◆ **Work instruction**: Of all the entries below, retype only the lines from the one with "(842, 403) none -> (641, 1074) //" through the one with "(232, 385) none", exactly as they appear.

◆ **Supplied data**:
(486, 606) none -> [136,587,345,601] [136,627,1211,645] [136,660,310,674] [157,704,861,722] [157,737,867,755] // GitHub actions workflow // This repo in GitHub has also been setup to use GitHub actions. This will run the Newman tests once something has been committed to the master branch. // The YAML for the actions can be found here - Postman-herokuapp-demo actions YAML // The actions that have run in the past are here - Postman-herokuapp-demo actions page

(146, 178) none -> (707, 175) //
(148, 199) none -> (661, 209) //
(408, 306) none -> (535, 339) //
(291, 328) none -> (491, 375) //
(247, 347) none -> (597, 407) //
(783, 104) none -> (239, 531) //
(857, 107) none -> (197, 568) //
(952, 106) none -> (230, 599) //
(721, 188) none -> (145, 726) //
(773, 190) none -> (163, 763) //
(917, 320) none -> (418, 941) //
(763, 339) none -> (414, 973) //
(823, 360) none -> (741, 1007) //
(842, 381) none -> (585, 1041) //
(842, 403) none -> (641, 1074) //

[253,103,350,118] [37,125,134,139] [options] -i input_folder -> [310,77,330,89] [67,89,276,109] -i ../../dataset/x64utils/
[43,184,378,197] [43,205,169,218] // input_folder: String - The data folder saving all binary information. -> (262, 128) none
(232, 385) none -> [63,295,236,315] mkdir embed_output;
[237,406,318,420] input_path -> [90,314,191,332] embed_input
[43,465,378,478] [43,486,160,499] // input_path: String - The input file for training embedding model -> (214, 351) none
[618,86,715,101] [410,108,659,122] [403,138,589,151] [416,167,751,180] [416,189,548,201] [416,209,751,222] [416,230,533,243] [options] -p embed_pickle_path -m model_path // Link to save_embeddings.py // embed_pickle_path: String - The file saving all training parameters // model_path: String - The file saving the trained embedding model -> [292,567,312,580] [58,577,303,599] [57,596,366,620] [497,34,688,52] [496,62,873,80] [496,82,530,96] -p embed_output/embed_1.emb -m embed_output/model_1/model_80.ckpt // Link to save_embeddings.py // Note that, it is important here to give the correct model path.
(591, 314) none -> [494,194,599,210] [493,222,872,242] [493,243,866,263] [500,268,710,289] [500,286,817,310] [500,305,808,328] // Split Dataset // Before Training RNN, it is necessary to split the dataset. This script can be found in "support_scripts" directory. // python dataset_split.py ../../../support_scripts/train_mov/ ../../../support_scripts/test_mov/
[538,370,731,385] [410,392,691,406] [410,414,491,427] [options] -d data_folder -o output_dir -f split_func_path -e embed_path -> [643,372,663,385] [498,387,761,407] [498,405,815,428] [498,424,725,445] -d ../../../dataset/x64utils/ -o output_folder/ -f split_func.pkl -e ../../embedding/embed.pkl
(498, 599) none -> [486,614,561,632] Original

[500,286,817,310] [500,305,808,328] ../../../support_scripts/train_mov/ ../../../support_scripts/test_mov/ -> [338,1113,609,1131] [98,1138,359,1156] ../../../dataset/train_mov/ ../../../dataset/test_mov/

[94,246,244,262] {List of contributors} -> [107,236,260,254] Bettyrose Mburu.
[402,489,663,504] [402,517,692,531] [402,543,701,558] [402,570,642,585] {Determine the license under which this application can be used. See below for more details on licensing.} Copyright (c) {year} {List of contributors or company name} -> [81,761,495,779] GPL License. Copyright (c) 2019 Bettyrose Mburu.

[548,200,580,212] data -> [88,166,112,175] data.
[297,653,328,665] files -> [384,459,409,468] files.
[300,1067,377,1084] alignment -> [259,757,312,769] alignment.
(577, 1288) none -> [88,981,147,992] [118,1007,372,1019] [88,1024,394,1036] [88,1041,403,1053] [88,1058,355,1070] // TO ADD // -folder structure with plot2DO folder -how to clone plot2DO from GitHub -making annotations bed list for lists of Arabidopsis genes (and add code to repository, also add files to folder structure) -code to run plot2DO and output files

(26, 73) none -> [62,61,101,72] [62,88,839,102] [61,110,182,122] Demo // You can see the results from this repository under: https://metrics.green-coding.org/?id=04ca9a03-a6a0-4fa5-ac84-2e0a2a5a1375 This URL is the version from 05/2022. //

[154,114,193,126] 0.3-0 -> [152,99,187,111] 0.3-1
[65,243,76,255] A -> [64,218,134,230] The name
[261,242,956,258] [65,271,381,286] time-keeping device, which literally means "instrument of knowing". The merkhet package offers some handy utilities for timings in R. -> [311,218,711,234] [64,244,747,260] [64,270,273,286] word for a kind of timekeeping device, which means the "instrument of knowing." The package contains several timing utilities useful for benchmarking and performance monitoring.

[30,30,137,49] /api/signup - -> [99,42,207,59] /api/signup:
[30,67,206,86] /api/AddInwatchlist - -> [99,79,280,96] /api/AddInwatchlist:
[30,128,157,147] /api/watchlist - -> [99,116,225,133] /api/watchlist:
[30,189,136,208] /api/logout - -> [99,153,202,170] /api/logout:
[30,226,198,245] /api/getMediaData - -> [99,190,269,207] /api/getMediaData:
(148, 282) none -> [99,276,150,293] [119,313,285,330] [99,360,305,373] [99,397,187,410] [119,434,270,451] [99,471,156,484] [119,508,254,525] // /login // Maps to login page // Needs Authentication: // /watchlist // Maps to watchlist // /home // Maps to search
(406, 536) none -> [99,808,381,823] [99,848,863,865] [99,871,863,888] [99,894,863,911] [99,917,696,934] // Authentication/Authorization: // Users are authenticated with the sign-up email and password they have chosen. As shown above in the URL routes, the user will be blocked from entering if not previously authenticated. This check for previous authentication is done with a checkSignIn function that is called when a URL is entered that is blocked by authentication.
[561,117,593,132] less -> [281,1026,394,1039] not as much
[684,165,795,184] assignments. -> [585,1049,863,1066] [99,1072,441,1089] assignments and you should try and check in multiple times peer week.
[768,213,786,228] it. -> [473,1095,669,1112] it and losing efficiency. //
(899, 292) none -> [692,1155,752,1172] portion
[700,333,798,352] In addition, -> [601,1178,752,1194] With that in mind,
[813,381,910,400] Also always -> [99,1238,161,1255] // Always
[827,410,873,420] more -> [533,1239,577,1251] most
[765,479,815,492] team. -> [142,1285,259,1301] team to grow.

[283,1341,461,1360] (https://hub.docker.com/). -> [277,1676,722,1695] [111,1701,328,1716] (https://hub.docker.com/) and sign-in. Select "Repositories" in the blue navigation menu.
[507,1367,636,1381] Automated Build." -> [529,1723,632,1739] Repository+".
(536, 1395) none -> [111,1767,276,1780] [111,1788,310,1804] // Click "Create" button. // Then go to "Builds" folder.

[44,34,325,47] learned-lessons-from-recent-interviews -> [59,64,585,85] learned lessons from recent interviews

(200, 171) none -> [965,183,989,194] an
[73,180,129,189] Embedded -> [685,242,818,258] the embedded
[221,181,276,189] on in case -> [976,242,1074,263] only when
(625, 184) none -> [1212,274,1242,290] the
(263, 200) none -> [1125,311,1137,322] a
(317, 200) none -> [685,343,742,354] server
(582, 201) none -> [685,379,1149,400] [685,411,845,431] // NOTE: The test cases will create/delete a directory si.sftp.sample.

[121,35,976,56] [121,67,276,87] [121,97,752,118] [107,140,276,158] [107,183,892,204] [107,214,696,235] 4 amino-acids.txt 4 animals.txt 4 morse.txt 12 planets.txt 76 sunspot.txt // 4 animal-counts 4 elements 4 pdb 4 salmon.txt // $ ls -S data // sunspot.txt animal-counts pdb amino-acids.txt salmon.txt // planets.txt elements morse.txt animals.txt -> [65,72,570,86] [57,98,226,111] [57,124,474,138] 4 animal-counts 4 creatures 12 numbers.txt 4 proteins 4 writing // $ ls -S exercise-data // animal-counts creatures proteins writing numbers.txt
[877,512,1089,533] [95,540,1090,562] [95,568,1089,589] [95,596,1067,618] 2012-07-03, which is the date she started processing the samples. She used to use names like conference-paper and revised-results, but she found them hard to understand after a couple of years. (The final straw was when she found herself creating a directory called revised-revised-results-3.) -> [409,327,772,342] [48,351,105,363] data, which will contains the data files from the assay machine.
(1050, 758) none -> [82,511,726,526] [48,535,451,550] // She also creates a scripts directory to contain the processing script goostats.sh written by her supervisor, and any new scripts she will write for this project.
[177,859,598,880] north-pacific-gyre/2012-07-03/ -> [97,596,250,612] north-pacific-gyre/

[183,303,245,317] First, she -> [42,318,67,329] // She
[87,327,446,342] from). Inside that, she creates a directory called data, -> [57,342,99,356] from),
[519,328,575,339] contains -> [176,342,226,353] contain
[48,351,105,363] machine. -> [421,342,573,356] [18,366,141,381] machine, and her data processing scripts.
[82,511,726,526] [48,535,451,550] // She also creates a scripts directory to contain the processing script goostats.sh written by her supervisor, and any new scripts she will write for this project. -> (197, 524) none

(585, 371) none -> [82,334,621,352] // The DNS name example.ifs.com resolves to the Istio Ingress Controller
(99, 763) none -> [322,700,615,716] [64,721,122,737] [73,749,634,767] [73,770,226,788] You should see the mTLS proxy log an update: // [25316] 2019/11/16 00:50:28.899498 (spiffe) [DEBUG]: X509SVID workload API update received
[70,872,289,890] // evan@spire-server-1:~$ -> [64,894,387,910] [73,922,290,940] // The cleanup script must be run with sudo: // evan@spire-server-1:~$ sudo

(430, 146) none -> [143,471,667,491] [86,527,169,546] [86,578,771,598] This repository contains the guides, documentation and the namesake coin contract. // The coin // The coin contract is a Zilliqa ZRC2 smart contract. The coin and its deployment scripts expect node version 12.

◆ **Exercise solution**:
(842, 403) none -> (641, 1074) //

[253,103,350,118] [37,125,134,139] [options] -i input_folder -> [310,77,330,89] [67,89,276,109] -i ../../dataset/x64utils/
[43,184,378,197] [43,205,169,218] // input_folder: String - The data folder saving all binary information. -> (262, 128) none
(232, 385) none -> [63,295,236,315] mkdir embed_output;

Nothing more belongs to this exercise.